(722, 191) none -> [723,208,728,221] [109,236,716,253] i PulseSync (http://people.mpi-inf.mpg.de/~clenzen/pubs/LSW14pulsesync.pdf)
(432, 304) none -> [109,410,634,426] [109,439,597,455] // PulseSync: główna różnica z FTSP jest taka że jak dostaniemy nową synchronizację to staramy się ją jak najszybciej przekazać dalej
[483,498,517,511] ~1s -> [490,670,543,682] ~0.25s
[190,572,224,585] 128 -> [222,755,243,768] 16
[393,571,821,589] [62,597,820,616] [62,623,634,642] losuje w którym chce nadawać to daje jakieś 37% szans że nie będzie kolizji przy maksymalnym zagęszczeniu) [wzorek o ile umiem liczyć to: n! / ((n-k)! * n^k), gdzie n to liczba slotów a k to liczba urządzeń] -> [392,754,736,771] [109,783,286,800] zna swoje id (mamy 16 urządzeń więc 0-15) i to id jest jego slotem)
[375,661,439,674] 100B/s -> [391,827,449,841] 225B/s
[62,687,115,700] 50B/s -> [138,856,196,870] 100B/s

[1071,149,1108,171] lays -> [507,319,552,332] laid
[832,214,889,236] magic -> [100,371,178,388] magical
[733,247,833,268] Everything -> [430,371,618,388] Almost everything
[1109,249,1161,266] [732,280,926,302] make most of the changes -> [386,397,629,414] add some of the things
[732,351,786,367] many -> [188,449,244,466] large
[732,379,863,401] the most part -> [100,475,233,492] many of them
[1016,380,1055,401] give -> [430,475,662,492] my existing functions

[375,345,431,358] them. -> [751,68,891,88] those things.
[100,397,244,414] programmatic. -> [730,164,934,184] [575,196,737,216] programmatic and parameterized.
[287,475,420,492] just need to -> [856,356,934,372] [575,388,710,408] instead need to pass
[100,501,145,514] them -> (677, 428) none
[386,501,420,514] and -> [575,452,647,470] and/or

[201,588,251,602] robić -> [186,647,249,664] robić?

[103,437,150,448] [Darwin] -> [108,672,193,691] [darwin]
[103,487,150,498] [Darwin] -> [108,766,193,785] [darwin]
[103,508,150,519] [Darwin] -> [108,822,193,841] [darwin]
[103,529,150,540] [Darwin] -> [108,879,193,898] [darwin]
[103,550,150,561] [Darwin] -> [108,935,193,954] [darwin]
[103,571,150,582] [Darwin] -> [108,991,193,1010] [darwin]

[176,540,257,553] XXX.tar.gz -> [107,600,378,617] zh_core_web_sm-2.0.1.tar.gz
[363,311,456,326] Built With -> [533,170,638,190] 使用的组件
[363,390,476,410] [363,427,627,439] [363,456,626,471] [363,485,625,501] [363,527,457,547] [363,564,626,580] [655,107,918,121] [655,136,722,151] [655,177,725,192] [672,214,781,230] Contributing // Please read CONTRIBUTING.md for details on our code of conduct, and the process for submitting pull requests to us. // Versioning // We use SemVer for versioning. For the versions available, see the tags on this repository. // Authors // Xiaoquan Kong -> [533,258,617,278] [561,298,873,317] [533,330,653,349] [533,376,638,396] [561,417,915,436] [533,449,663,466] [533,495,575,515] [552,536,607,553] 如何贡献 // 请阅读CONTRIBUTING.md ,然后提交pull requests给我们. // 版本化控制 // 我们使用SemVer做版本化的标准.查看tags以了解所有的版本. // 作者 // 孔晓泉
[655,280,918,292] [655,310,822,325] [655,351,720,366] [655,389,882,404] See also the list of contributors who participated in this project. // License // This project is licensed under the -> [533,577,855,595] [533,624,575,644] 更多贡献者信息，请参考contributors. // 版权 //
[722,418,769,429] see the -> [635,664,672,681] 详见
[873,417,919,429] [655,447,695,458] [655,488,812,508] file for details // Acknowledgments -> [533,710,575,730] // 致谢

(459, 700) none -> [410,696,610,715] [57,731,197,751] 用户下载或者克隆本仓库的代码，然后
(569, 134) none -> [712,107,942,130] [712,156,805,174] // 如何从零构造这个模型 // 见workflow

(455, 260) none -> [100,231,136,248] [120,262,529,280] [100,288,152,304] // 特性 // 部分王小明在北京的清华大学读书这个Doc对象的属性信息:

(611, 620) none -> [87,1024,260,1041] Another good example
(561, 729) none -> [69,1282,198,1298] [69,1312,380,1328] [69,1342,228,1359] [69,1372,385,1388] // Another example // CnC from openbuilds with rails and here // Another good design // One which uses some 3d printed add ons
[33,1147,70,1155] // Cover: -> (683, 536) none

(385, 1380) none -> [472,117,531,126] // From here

|---|

All that is needed is a number: the count of lines in the listing that hold "good".

# Answer section
2